## Work to complete
For this exercise, reproduce the entries below exactly, but only from the line containing "(42, 72) none" through the line containing "(226, 357) none", both included.

---------- Supplied entries

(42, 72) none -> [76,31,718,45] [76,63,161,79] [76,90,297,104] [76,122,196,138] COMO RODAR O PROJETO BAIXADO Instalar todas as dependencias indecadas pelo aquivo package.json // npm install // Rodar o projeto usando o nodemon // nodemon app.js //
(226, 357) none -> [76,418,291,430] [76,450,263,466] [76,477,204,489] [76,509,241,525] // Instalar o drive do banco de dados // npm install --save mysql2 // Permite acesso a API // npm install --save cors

--------------------
---------- Supplied entries

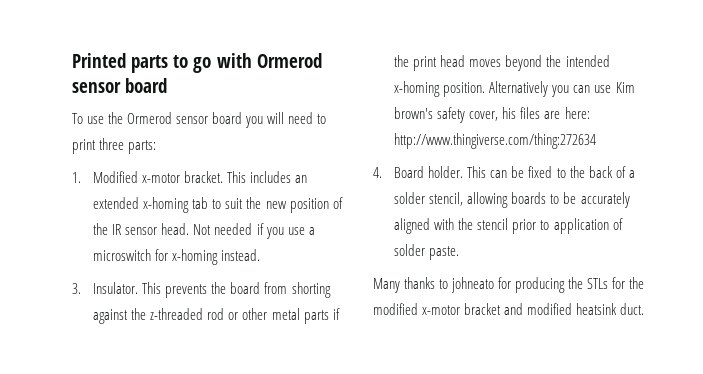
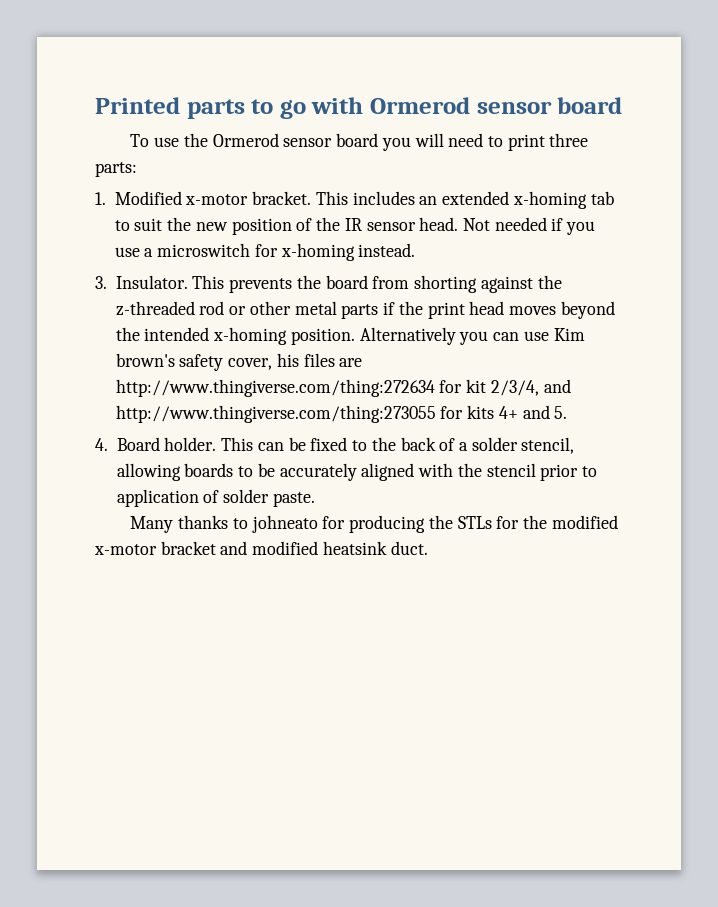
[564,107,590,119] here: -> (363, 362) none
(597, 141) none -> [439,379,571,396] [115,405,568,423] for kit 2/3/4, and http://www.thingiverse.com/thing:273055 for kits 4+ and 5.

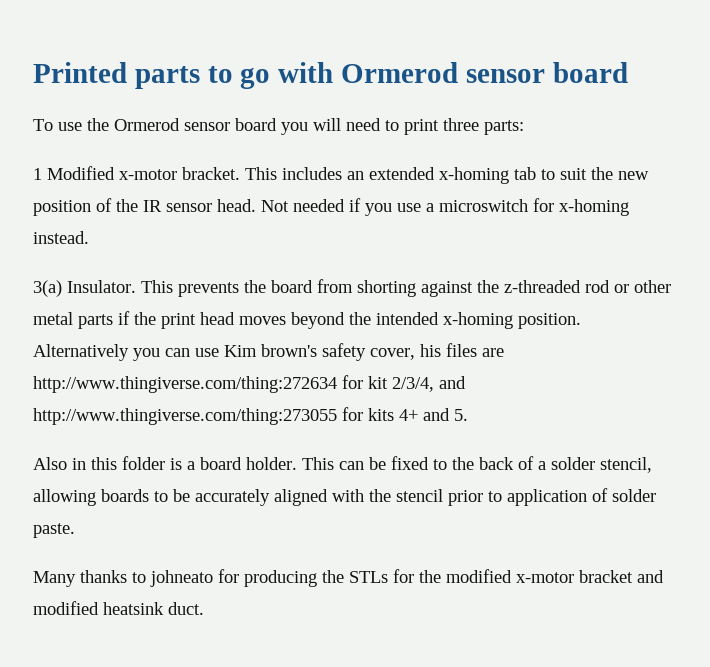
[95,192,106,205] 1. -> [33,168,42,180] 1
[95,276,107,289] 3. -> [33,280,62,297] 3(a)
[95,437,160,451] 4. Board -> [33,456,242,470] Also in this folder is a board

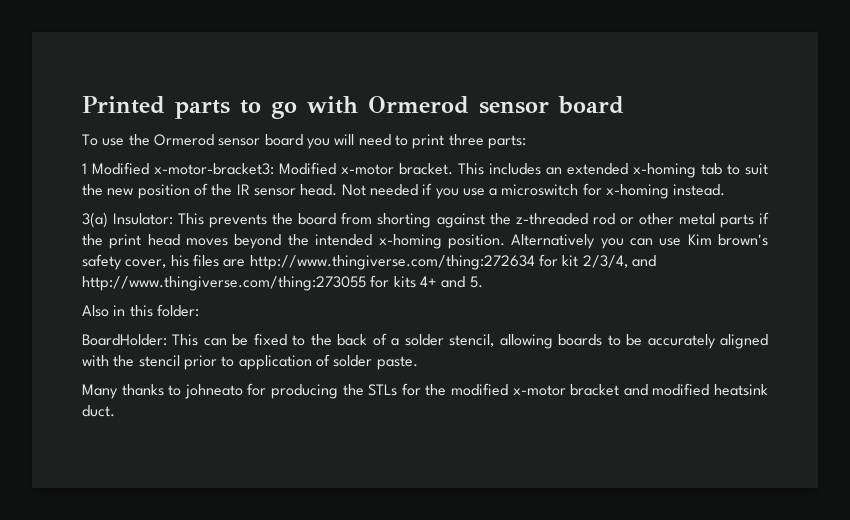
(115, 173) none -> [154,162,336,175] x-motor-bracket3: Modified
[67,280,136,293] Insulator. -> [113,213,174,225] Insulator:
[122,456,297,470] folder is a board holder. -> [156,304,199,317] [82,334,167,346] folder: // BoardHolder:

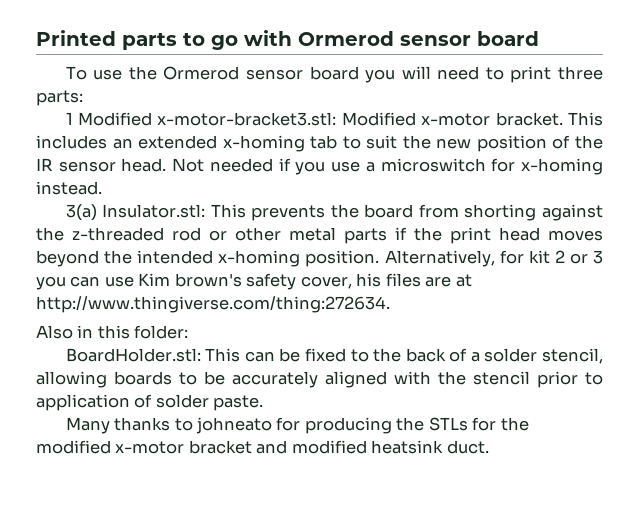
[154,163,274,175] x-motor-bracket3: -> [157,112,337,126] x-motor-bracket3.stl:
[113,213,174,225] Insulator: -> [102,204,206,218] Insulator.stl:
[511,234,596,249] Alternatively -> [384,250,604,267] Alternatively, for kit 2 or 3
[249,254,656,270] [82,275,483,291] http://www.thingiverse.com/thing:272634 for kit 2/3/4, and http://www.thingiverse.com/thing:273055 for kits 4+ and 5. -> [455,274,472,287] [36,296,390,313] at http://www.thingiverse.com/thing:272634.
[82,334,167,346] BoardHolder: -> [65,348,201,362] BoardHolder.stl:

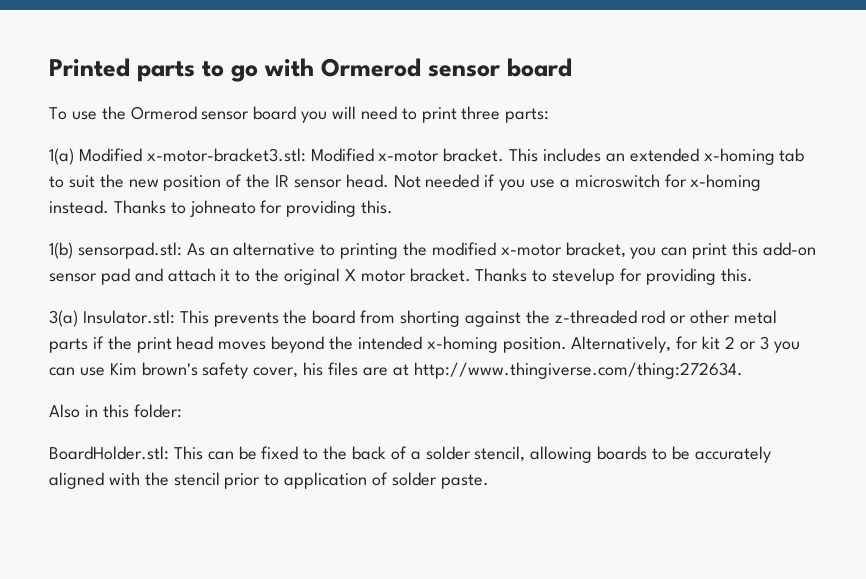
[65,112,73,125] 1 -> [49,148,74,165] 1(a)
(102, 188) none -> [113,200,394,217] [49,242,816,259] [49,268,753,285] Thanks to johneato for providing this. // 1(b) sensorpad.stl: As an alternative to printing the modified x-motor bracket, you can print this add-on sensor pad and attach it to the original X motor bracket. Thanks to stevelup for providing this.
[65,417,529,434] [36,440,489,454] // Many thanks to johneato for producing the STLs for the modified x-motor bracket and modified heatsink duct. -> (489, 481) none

--------------------

## Answer to the problem
(42, 72) none -> [76,31,718,45] [76,63,161,79] [76,90,297,104] [76,122,196,138] COMO RODAR O PROJETO BAIXADO Instalar todas as dependencias indecadas pelo aquivo package.json // npm install // Rodar o projeto usando o nodemon // nodemon app.js //
(226, 357) none -> [76,418,291,430] [76,450,263,466] [76,477,204,489] [76,509,241,525] // Instalar o drive do banco de dados // npm install --save mysql2 // Permite acesso a API // npm install --save cors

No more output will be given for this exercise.